Elle semblait terrifiée par ce que les jurés allaient entendre. Même la mère de Brianna Ghey, Esther, a admis plus tard qu'elle avait eu des moments où elle se sentait désolée pour la jeune fille de 16 ans qui avait assassiné sa fille.
Cependant, au fil des jours et des semaines, il est devenu clair que Jenkinson était tout sauf une jeune fille effrayée et troublée qui avait été persuadée de commettre le meurtre par son co-accusé, Eddie Ratcliffe, également âgé de 16 ans.

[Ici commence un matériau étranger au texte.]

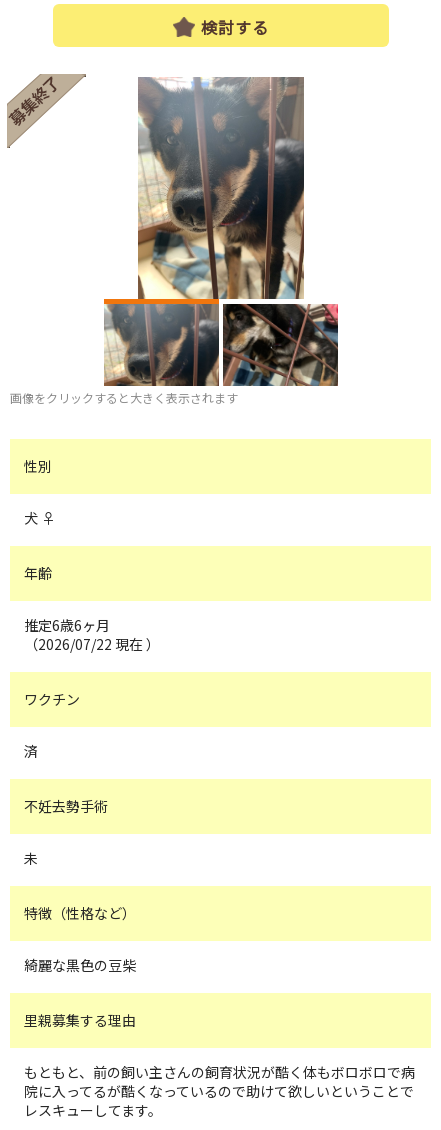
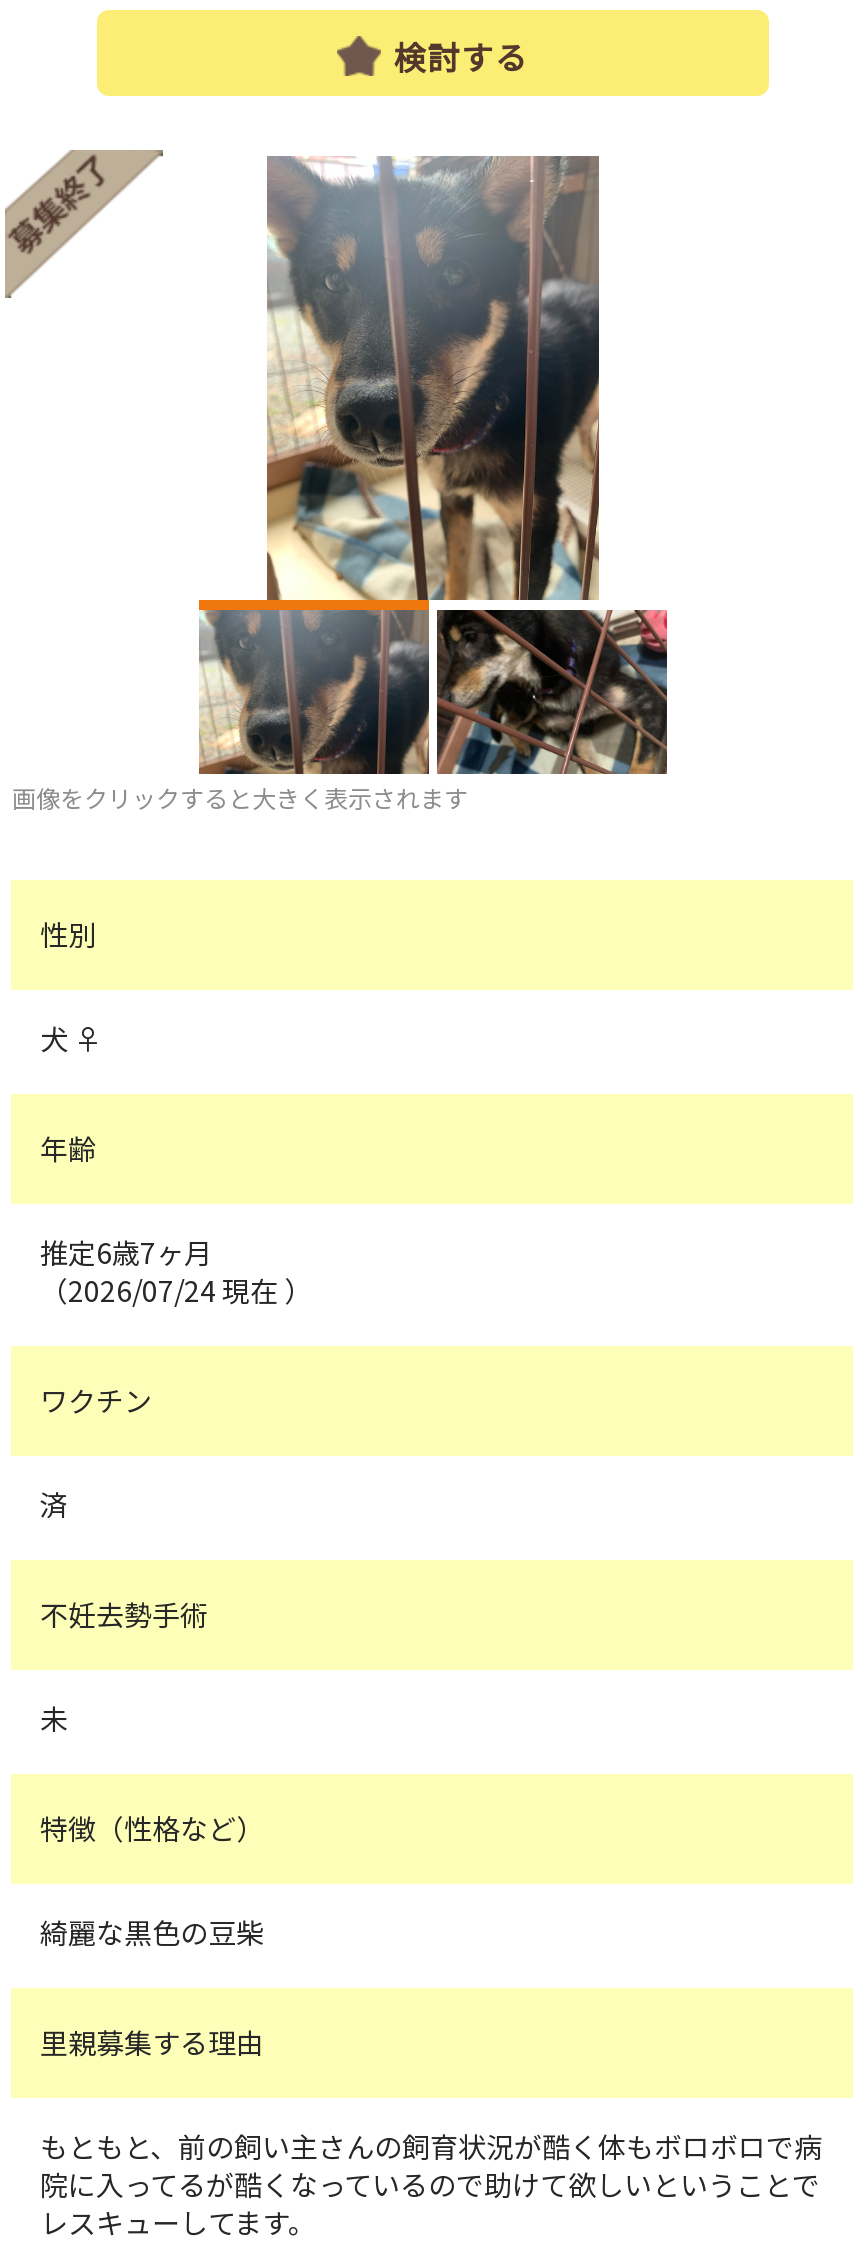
[24,615,110,635] 推定6歳6ヶ月 -> [40,1232,212,1272] 推定6歳7ヶ月
[24,634,160,654] （2026/07/22 現在 ） -> [40,1270,312,1310] （2026/07/24 現在 ）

Elle était en fait, selon les mots du juge qui l’a condamnée vendredi à la prison à vie, la force motrice du meurtre « sadique et transphobe » de Brianna, 16 ans.
À l’insu de sa famille et de ses amis, Jenkinson nourrissait depuis longtemps un « profond désir » de tuer et passait des heures à regarder des vidéos de torture graphiques dans sa chambre et à prendre des notes sur des tueurs en série célèbres, griffonnées dans un cahier avec des stylos gel roses.
D’autres notes au stylo-bille bleu araignée comprenaient un organigramme sur « le bien et le mal », entouré de cœurs griffonnés.